* **Your goal**: Print, with no pictures, the exact lines that run from the one containing "subtotal: 58.40 -> 52.41" through the last line of the material below, both ends included.

* **Exercise input**:

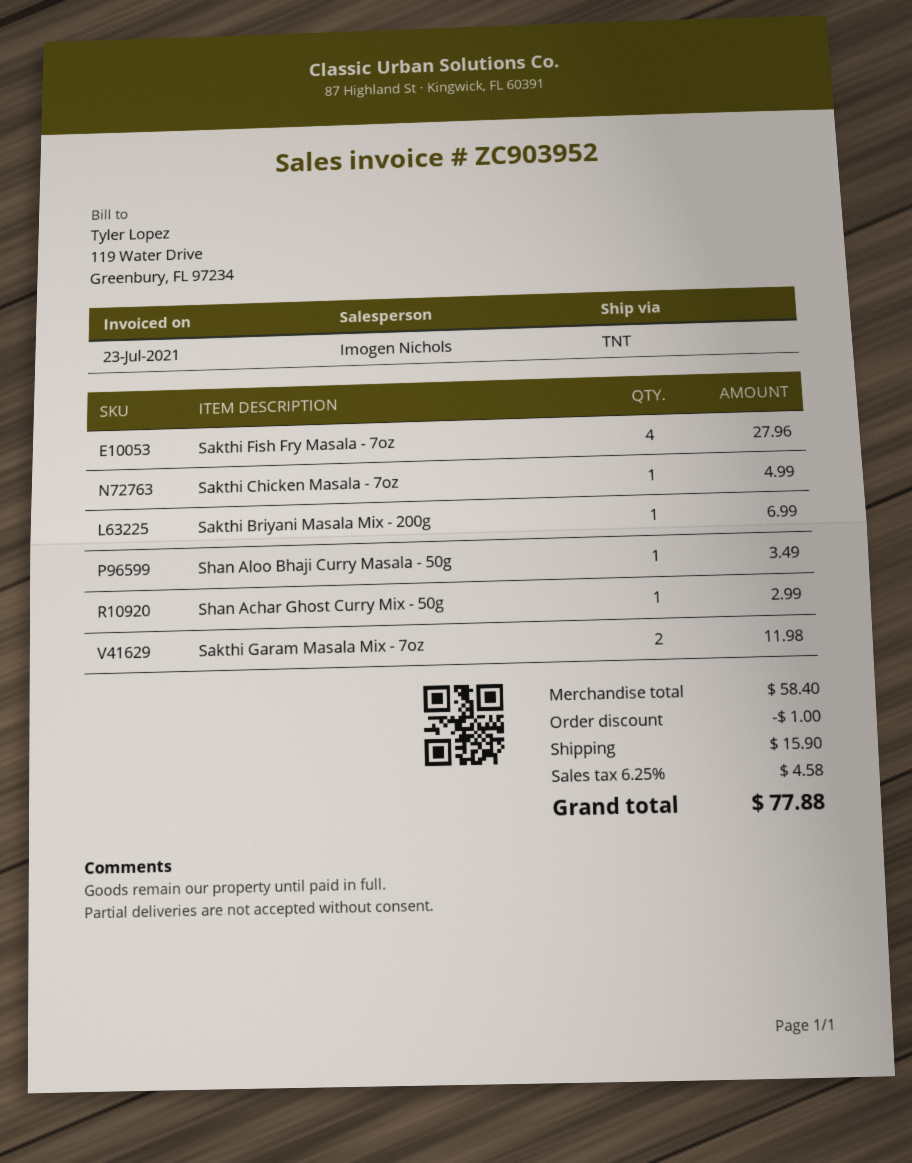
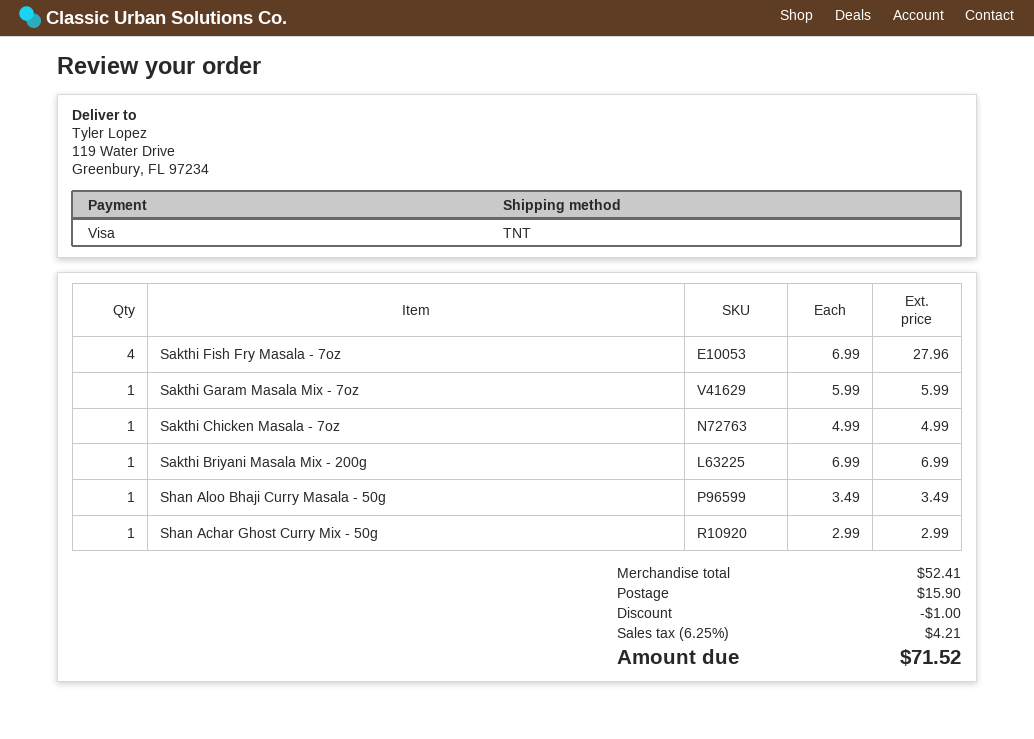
Sakthi Garam Masala Mix - 7oz: 2 for 11.98 -> 1 for 5.99
subtotal: 58.40 -> 52.41
tax: 6.25% = 4.58 -> 6.25% = 4.21
total: 77.88 -> 71.52

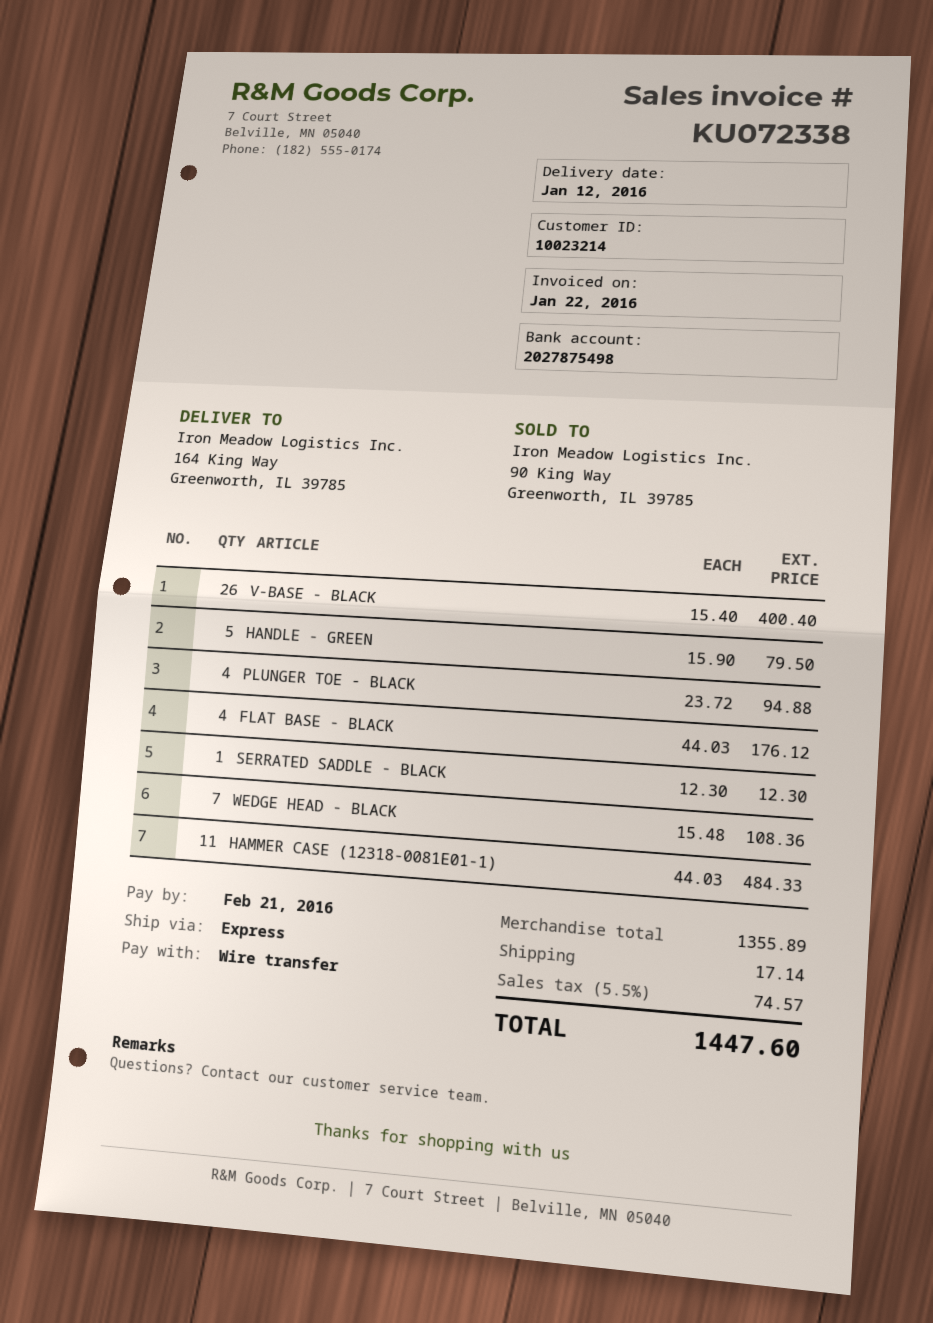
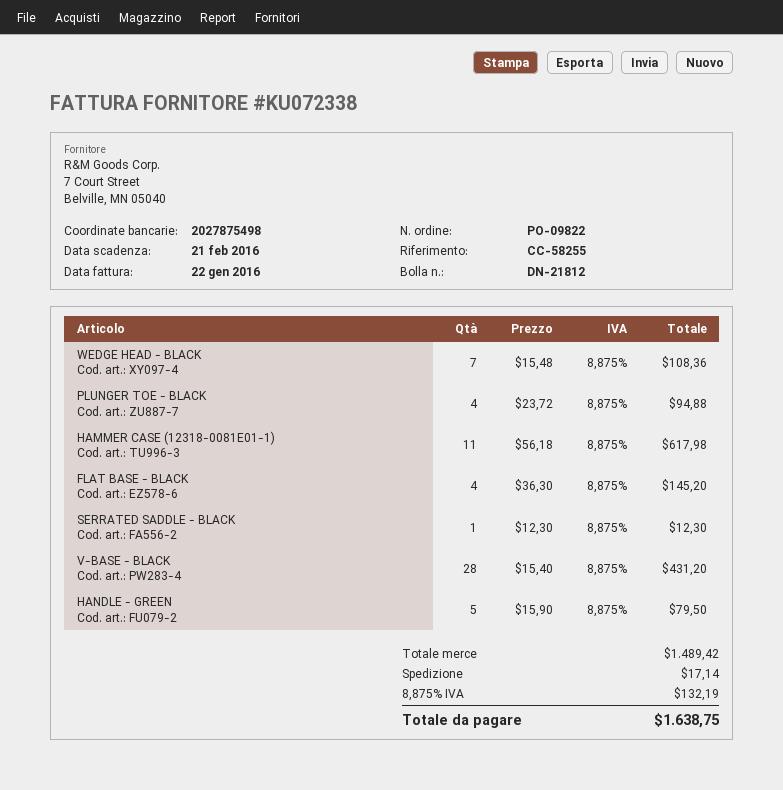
V-BASE - BLACK: 26 x 15.40 = 400.40 -> 28 x 15.40 = 431.20
FLAT BASE - BLACK: 4 x 44.03 = 176.12 -> 4 x 36.30 = 145.20
HAMMER CASE (12318-0081E01-1): 11 x 44.03 = 484.33 -> 11 x 56.18 = 617.98
subtotal: 1355.89 -> 1489.42
tax: 5.5% = 74.57 -> 8.875% = 132.19
total: 1447.60 -> 1638.75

* **Result of this exercise**:
subtotal: 58.40 -> 52.41
tax: 6.25% = 4.58 -> 6.25% = 4.21
total: 77.88 -> 71.52

V-BASE - BLACK: 26 x 15.40 = 400.40 -> 28 x 15.40 = 431.20
FLAT BASE - BLACK: 4 x 44.03 = 176.12 -> 4 x 36.30 = 145.20
HAMMER CASE (12318-0081E01-1): 11 x 44.03 = 484.33 -> 11 x 56.18 = 617.98
subtotal: 1355.89 -> 1489.42
tax: 5.5% = 74.57 -> 8.875% = 132.19
total: 1447.60 -> 1638.75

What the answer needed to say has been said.